Tanto os ajustes quanto as novas chegadas poderiam ser ainda mais numerosos, não fossem os limites de algumas categorias de admissão e o limite por país. Por exemplo, em uma categoria relacionada ao emprego, pessoas da Índia que se candidatam a residência permanente como funcionários qualificados têm atualmente uma lista de espera de 12 anos. Em outras palavras, o governo está atualmente processando os pedidos apresentados em maio de 2005.

Por idade e origem, dois grupos diferentes de imigrantes

Além das diferenças em suas categorias de admissão, os titulares de green card que são recém-chegados e aqueles que ajustam seu status também diferem em idade e, até certo ponto, de onde vêm, de acordo com uma análise do Pew Research Center do recém-lançado Dados do Departamento de Segurança Interna.

Os titulares de green card que ajustaram seu status têm maior probabilidade do que os recém-chegados de estar nos primeiros anos de trabalho, de 25 a 64 anos, e menos probabilidade de serem mais jovens ou mais velhos. Entre aqueles que ajustaram seu status, 72% tinham idades entre 25 e 64 anos, em comparação com 55% dos recém-chegados.
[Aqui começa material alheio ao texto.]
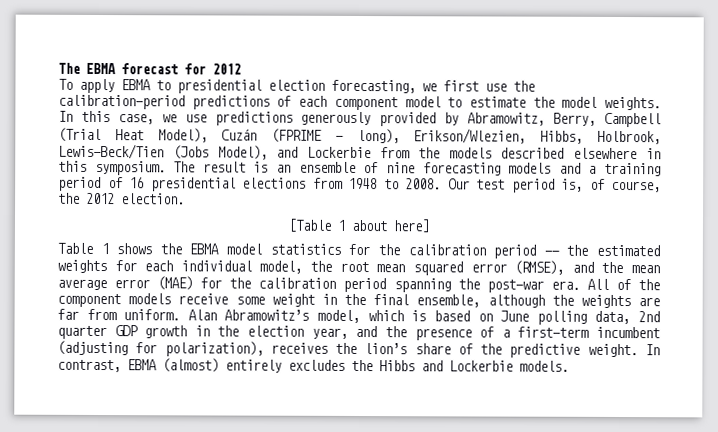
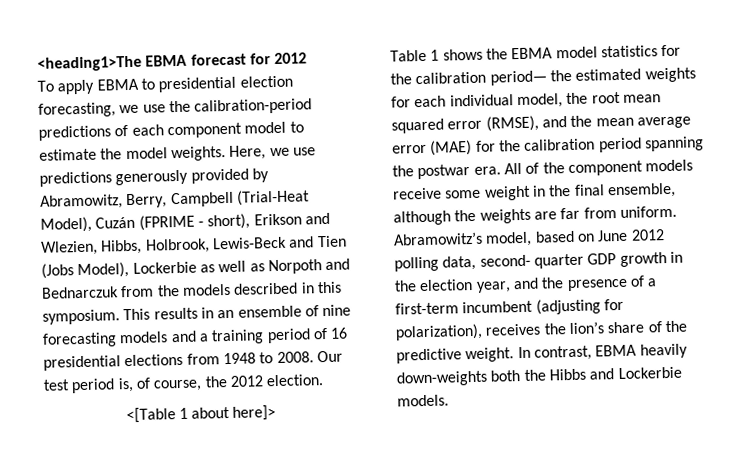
- The EBMA forecast for 2012
+ <heading1>The EBMA forecast for 2012
- To apply EBMA to presidential election forecasting, we first use the calibration-period predictions of each component model to estimate the model weights.
+ To apply EBMA to presidential election forecasting, we use the calibration-period predictions of each component model to estimate the model weights.
- In this case, we use predictions generously provided by Abramowitz, Berry, Campbell (Trial Heat Model), Cuzán (FPRIME - long), Erikson/Wlezien, Hibbs, Holbrook, Lewis-Beck/Tien (Jobs Model), and Lockerbie from the models described elsewhere in this symposium.
+ Here, we use predictions generously provided by Abramowitz, Berry, Campbell (Trial-Heat Model), Cuzán (FPRIME - short), Erikson and Wlezien, Hibbs, Holbrook, Lewis-Beck and Tien (Jobs Model), Lockerbie as well as Norpoth and Bednarczuk from the models described in this symposium.
- The result is an ensemble of nine forecasting models and a training period of 16 presidential elections from 1948 to 2008.
+ This results in an ensemble of nine forecasting models and a training period of 16 presidential elections from 1948 to 2008.
- [Table 1 about here]
+ <[Table 1 about here]>
- Table 1 shows the EBMA model statistics for the calibration period -- the estimated weights for each individual model, the root mean squared error (RMSE), and the mean average error (MAE) for the calibration period spanning the post-war era.
+ Table 1 shows the EBMA model statistics for the calibration period— the estimated weights for each individual model, the root mean squared error (RMSE), and the mean average error (MAE) for the calibration period spanning the postwar era.
- Alan Abramowitz’s model, which is based on June polling data, 2nd quarter GDP growth in the election year, and the presence of a first-term incumbent (adjusting for polarization), receives the lion’s share of the predictive weight.
+ Abramowitz’s model, based on June 2012 polling data, second- quarter GDP growth in the election year, and the presence of a first-term incumbent (adjusting for polarization), receives the lion’s share of the predictive weight.
- In contrast, EBMA (almost) entirely excludes the Hibbs and Lockerbie models.
+ In contrast, EBMA heavily down-weights both the Hibbs and Lockerbie models.

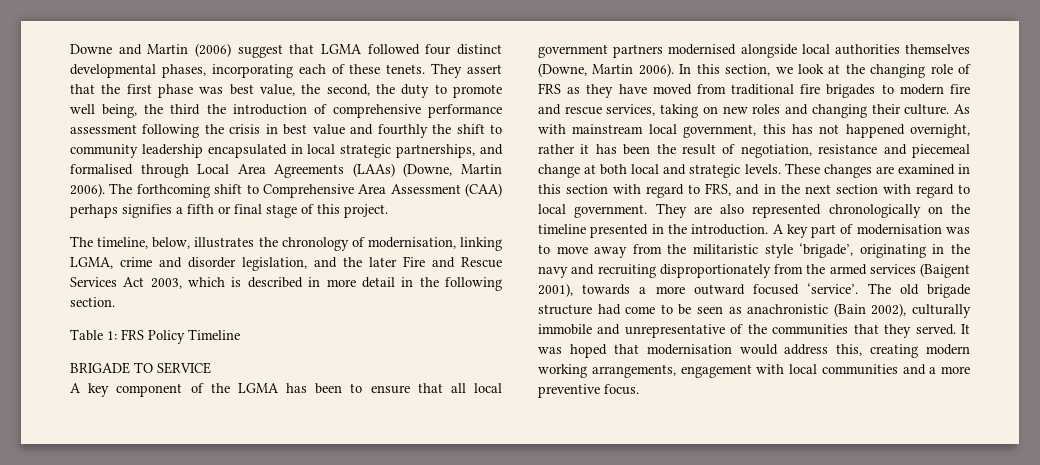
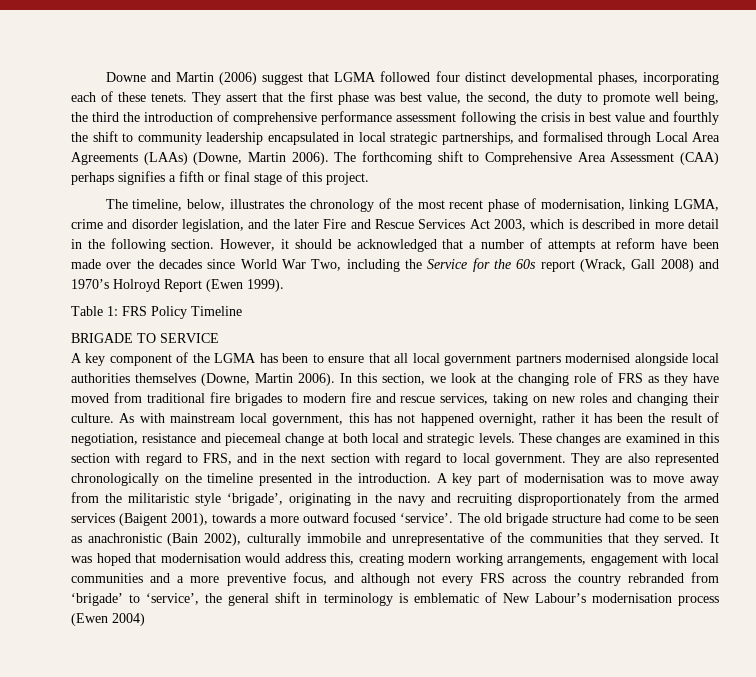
- The timeline, below, illustrates the chronology of modernisation, linking LGMA, crime and disorder legislation, and the later Fire and Rescue Services Act 2003, which is described in more detail in the following section.
+ The timeline, below, illustrates the chronology of the most recent phase of modernisation, linking LGMA, crime and disorder legislation, and the later Fire and Rescue Services Act 2003, which is described in more detail in the following section. However, it should be acknowledged that a number of attempts at reform have been made over the decades since World War Two, including the Service for the 60s report (Wrack, Gall 2008) and 1970’s Holroyd Report (Ewen 1999).
- It was hoped that modernisation would address this, creating modern working arrangements, engagement with local communities and a more preventive focus.
+ It was hoped that modernisation would address this, creating modern working arrangements, engagement with local communities and a more preventive focus, and although not every FRS across the country rebranded from ‘brigade’ to ‘service’, the general shift in terminology is emblematic of New Labour’s modernisation process (Ewen 2004)

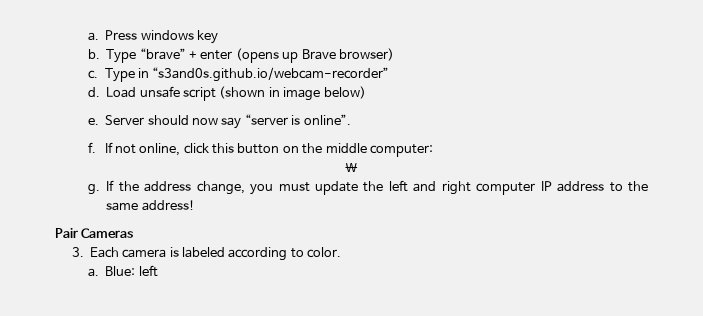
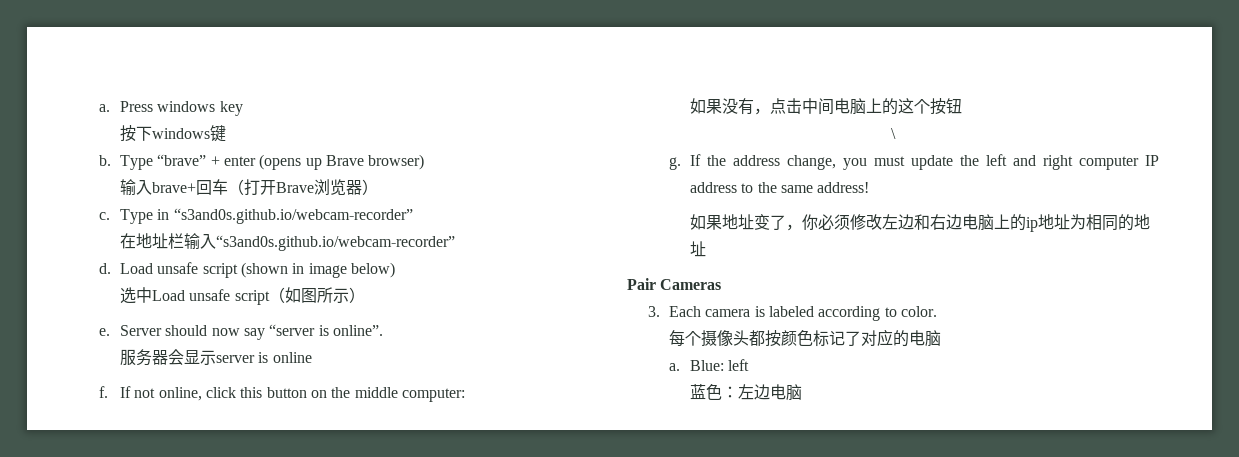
+ 按下windows键
+ 输入brave+回车（打开Brave浏览器）
+ 在地址栏输入“s3and0s.github.io/webcam-recorder”
+ 选中Load unsafe script（如图所示）
+ 服务器会显示server is online
+ 如果没有，点击中间电脑上的这个按钮
+ 如果地址变了，你必须修改左边和右边电脑上的ip地址为相同的地址
+ 每个摄像头都按颜色标记了对应的电脑
+ 蓝色：左边电脑

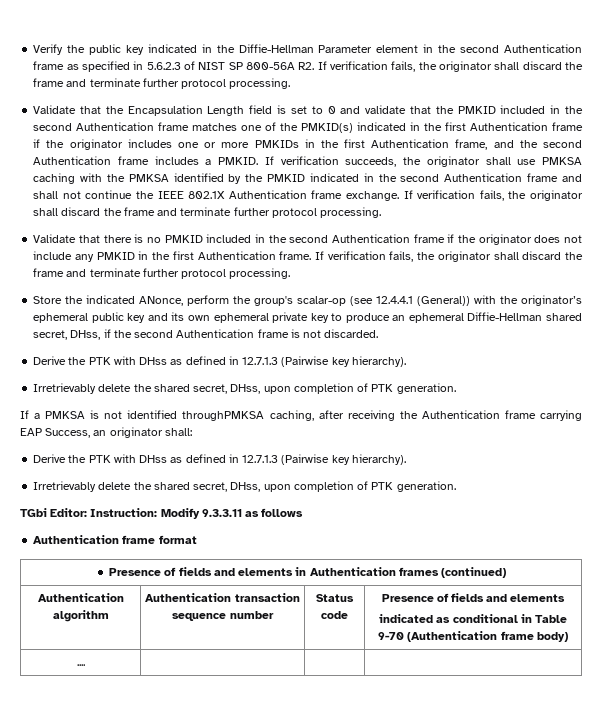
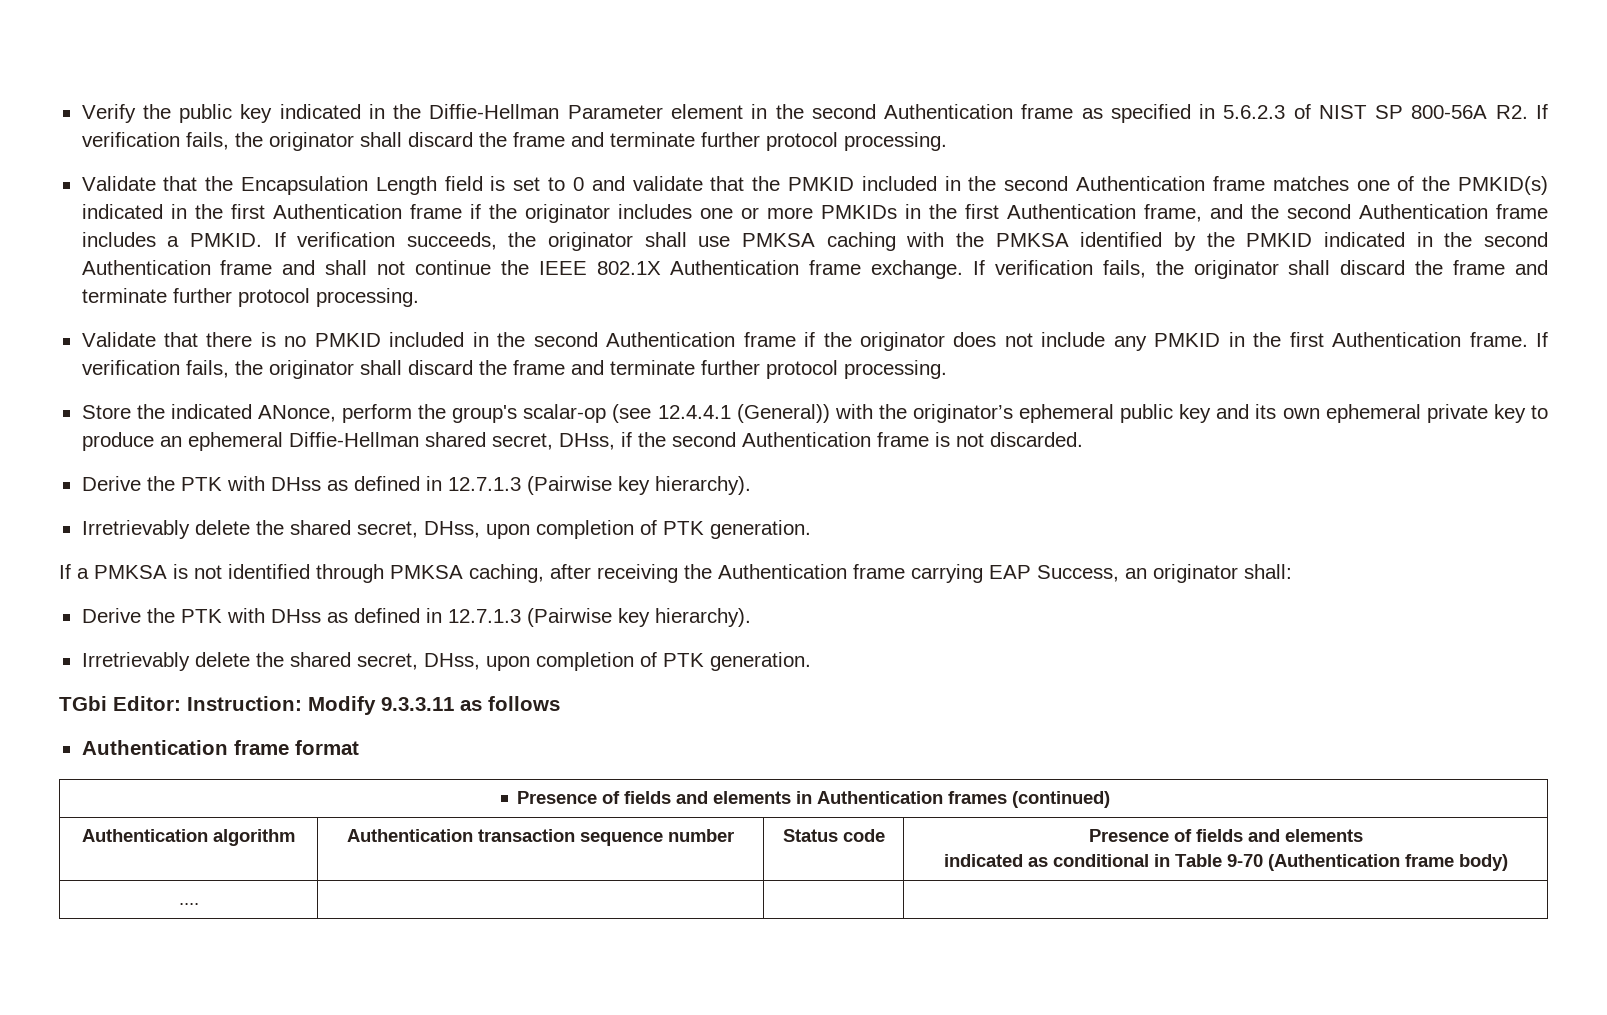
- If a PMKSA is not identified throughPMKSA caching, after receiving the Authentication frame carrying EAP Success, an originator shall:
+ If a PMKSA is not identified through PMKSA caching, after receiving the Authentication frame carrying EAP Success, an originator shall:

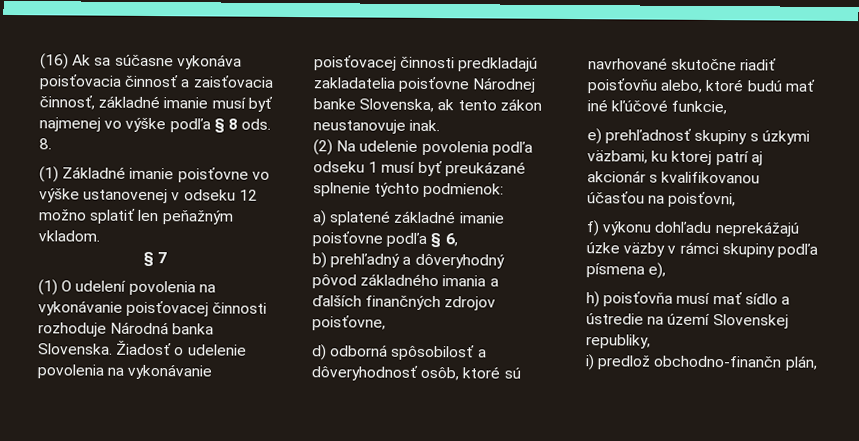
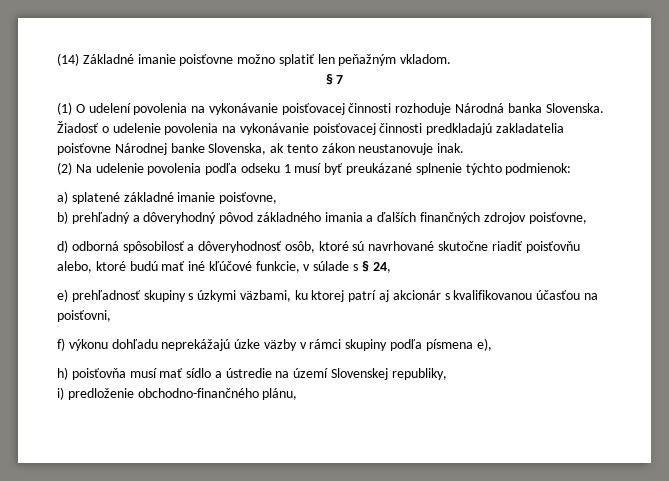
- (16) Ak sa súčasne vykonáva poisťovacia činnosť a zaisťovacia činnosť, základné imanie musí byť najmenej vo výške podľa § 8 ods. 8.
- (1) Základné imanie poisťovne vo výške ustanovenej v odseku 12 možno splatiť len peňažným vkladom.
+ (14) Základné imanie poisťovne možno splatiť len peňažným vkladom.
- a) splatené základné imanie poisťovne podľa § 6,
+ a) splatené základné imanie poisťovne,
- d) odborná spôsobilosť a dôveryhodnosť osôb, ktoré sú navrhované skutočne riadiť poisťovňu alebo, ktoré budú mať iné kľúčové funkcie,
+ d) odborná spôsobilosť a dôveryhodnosť osôb, ktoré sú navrhované skutočne riadiť poisťovňu alebo, ktoré budú mať iné kľúčové funkcie, v súlade s § 24,
- i) predlož obchodno-finančn plán,
+ i) predloženie obchodno-finančného plánu,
Visto de outra forma, a maioria dos que receberam novos cartões verdes em sua idade produtiva (58% em 2015) foram aqueles que haviam ajustado seu status. E a maioria das pessoas com menos de 25 (60%) ou com 65 anos ou mais (57%) eram recém-chegadas.

Os principais países de origem para ambos os grupos incluíram México, China e Índia (esses também são os principais países de origem na população geral de imigrantes dos EUA). Além disso, os perfis de país desses dois grupos diferem um pouco.

Entre os países de nascimento com o maior número de pessoas que ajustaram seu status estão Cuba e Coréia do Sul, cuja maioria dos nacionais foi admitida na categoria relacionada ao emprego. Os recém-chegados eram mais prováveis ​​da República Dominicana, Haiti e Vietnã (em grande parte com patrocínio de família) e das Filipinas (principalmente com patrocínio de família).

Ao contrário dos residentes temporários, os imigrantes que se tornam residentes permanentes legais têm permissão para viver e trabalhar em qualquer lugar nos EUA. Eles também têm uma variedade de outros direitos e podem se inscrever para se tornarem cidadãos dos EUA após cumprir a duração da estadia e outros requisitos.